On this damp evening in San Francisco, I have just put up on my Author's Page a memoir and meditation on the first time I heard Orson Welles' Mercury Theater on the Air adaptation of H.G. Wells' "The War of the Worlds." That would have been on Sunday, October 30, 1938 -- seventy years ago, last night. Back then, America was regarded with a mixture of admiration and indulgence. Although we were known as impossibly romantic Cowboys, and shrewd Yankee Traders, we had saved the Allies' hash in World War I, provided any number of brash adventurers, movie stars, sports and literary figures in the two decades which followed.

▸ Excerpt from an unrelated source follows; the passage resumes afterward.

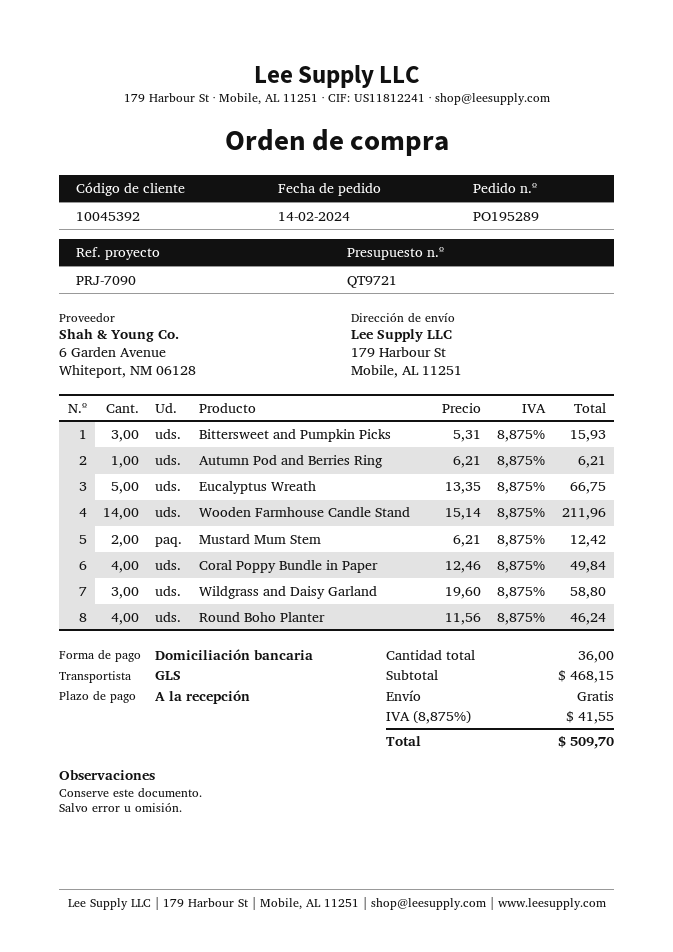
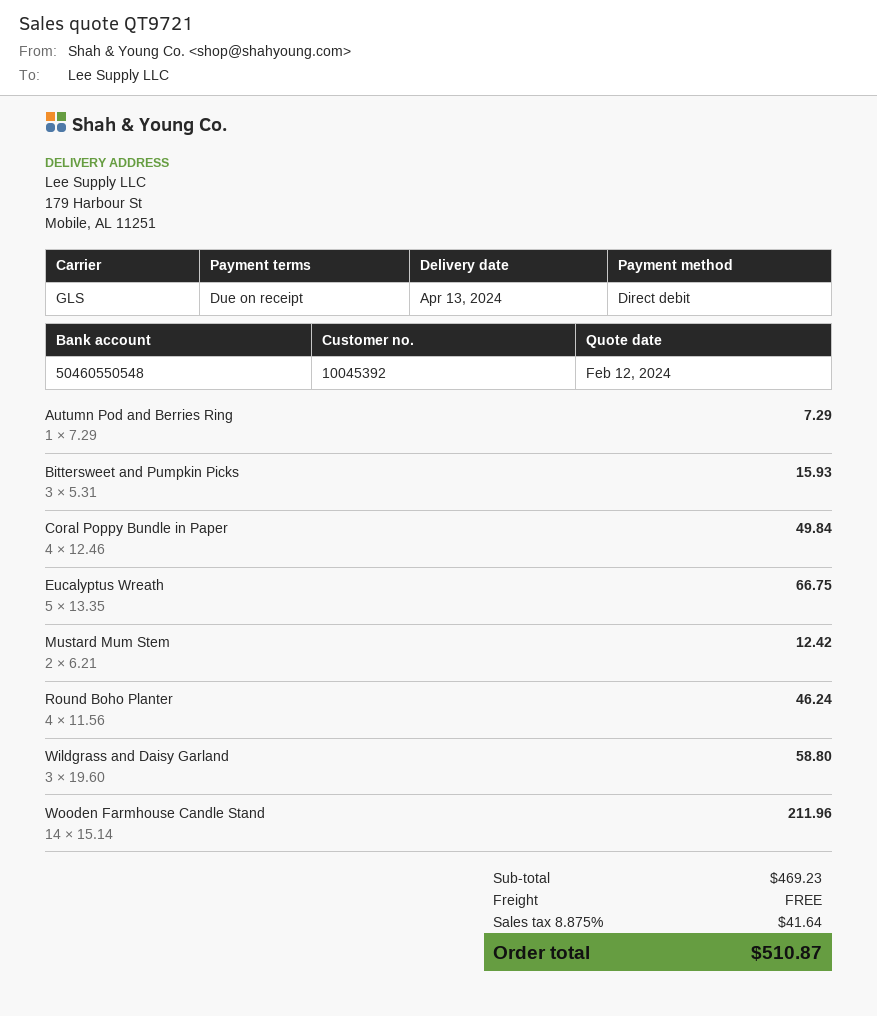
Autumn Pod and Berries Ring: 1 x 6.21 = 6.21 -> 1 x 7.29 = 7.29
subtotal: 468.15 -> 469.23
tax: 8.875% = 41.55 -> 8.875% = 41.64
total: 509.70 -> 510.87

But one of our endearing qualities to the World was that we appeared to have no territorial ambitions outside the Western Hemisphere. We called it The Monroe Doctrine, a term seldom heard after the end of World War II in 1945, certainly during the Administration of Our Martian-in-Chief, George W. Bush.
In a few days, we shall be done with him, in a formal sense, but he will cast a distorted shadow over the lives of most any of us in the Future. Wherever he is -- Crawford, Texas; Kennebunkport, Maine, or Punta del Este, Paraguay -- people will ponder why he did the insane or greedy things he did. In fact, possibly the only positive accomplishment of his "legacy" may be his Invasion of Mars, ordered up for the Year 2014.
But even then, there will be those who find curious ulterior motives for his forgotten executive order.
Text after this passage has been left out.